Overexploitations of species are when human usage or destruction outweighs the ability of that particular marine organism to reproduce. Species that live in the ocean are hard to track in order to prevent overexploitation. “This difficulty was observed in the near extinction of numerous whale species during the nineteenth and early twentieth centuries due to the unregulated harvest by multiple nations.” (B 2008) Currently swordfish, tuna and stocks of cod are potentially at risk as well. Potential solutions to overexploitations are to make informed decisions when purchasing seafood. Support legislation for habitat protection and conservation of species. And finally avoid participating in living habits that can potentially harm the marine organism.
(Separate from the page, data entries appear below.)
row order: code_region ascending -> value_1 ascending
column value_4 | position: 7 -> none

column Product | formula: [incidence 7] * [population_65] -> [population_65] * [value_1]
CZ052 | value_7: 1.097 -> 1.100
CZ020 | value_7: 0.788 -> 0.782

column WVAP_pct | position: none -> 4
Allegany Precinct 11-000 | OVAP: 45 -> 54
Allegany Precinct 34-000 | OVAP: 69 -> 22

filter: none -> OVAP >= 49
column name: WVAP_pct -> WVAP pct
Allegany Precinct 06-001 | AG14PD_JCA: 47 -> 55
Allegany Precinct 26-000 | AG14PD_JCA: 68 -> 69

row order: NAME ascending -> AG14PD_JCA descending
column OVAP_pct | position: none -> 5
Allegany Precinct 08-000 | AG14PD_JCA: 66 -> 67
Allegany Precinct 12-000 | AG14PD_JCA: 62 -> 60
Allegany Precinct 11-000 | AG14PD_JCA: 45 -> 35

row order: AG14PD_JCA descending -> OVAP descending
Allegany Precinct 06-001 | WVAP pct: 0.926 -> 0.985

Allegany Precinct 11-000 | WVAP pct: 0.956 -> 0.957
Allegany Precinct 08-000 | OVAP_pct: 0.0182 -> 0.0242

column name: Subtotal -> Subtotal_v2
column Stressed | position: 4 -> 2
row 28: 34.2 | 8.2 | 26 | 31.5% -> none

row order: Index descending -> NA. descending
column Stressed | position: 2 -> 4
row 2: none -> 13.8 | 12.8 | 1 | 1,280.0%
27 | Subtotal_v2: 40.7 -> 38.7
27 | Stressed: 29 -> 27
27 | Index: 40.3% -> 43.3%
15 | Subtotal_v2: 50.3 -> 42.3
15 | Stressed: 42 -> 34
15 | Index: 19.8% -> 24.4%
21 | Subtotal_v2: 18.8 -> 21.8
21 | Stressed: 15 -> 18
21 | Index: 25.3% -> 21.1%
Another marine ecosystem threat is pollution. “Marine pollution includes a range of threats including from land-based sources, oil spills, untreated sewage, heavy siltation, eutrophication (nutrient enrichment), invasive species, persistent organic pollutants (POP’s), heavy metals from mine tailings and other sources, acidification, radioactive substances, marine litter, overfishing and destruction of coastal and marine habitats.” (McCook 1999, Nyström et al. 2000, Bellwood et al. 2004) There are many things we can do to prevent pollution destruction to our marine ecosystem. Personally, don’t participate. If you can help clean up, than individuals should do what we can. Don’t support companies or organizations that participate in any type of pollution. And finally, support legislation to keep our marines clean in the event of a disaster like the BP oil spill. This will allow for quick time recovery from the devastating pollution.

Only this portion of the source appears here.